Für die Unterhaltungselektronikbranche in Deutschland erwartet Wolfdieter Griess, Geschäftsführer von Sony Deutschland, im neuen Jahr kaum Verbesserung. Er gehe nur von einem leicht wachsenden Markt aus, sagte der Manager gegenüber der "Financial Times Deutschland". Die anhaltende Preiserosion mache den Unternehmen weiter zu schaffen. Daher dürfte es auch für Sony schwierig werden, der Konkurrenz Umsatz abzunehmen. Einen Preiskampf könne sich der Konzern nicht leisten, erklärt Griess. "Wir werden keine Verluste hinnehmen, um zu wachsen", ergänzt er. In den vergangenen Jahren hätte es Sony Deutschland versäumt, die Unternehmensstruktur an den immer härter umkämpften Markt anzupassen.

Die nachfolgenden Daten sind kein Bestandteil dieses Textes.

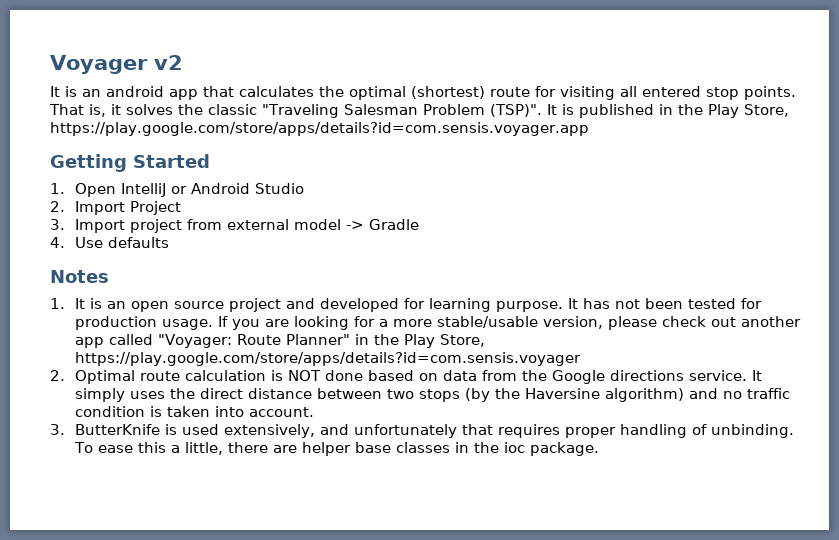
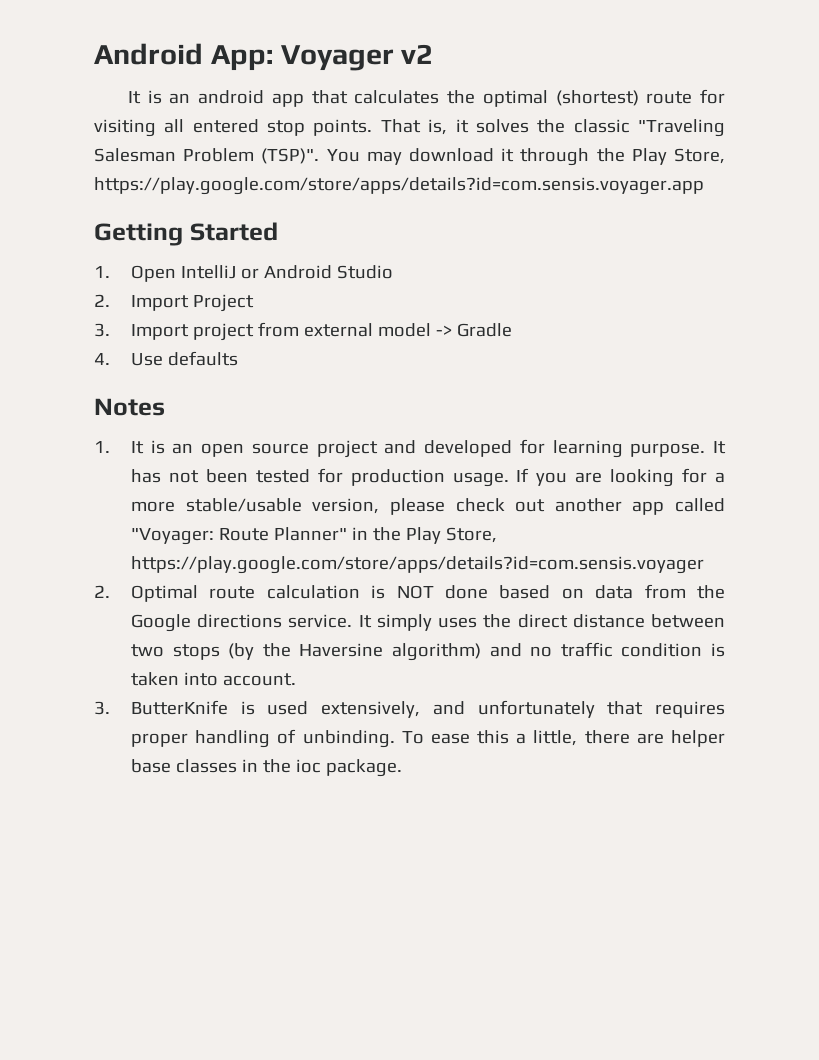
(50, 64) none -> [94,43,273,71] Android App:
[546,104,673,118] It is published in -> [326,148,590,166] You may download it through

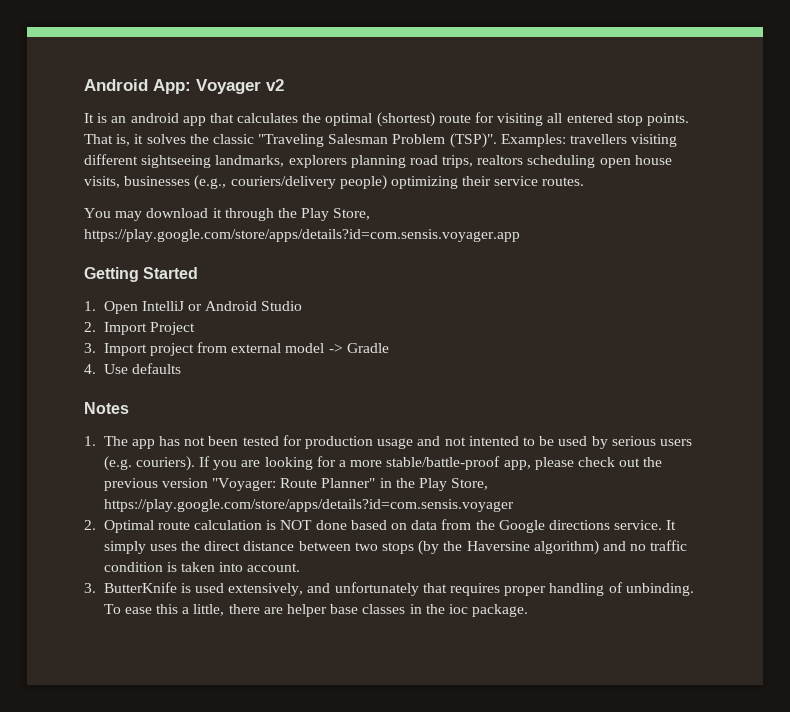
(320, 156) none -> [500,134,678,147] [84,154,672,168] [84,175,585,190] Examples: travellers visiting different sightseeing landmarks, explorers planning road trips, realtors scheduling open house visits, businesses (e.g., couriers/delivery people) optimizing their service routes. //
[130,439,726,458] It is an open source project and developed for learning purpose. It -> [103,436,155,449] The app
[452,472,509,487] usage. -> [377,436,692,449] [103,456,195,471] usage and not intented to be used by serious users (e.g. couriers).
[185,498,380,514] stable/usable version, -> [386,456,531,470] stable/battle-proof app,
[554,498,725,515] another app called -> [643,457,663,467] [103,478,208,491] the previous version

Griess wurde an die Sony-Spitze in Deutschland beordert, um die Tochter wieder profitabel zu machen. Er baute den Vertrieb um, lagerte Stellen aus und strich das Produktangebot zusammen. Insgesamt wurden bei Sony Deutschland 200 Stellen ausgelagert und 100 Jobs gestrichen. Damit sind hierzulande noch 860 Mitarbeiter bei dem japanischen Konzern beschäftigt.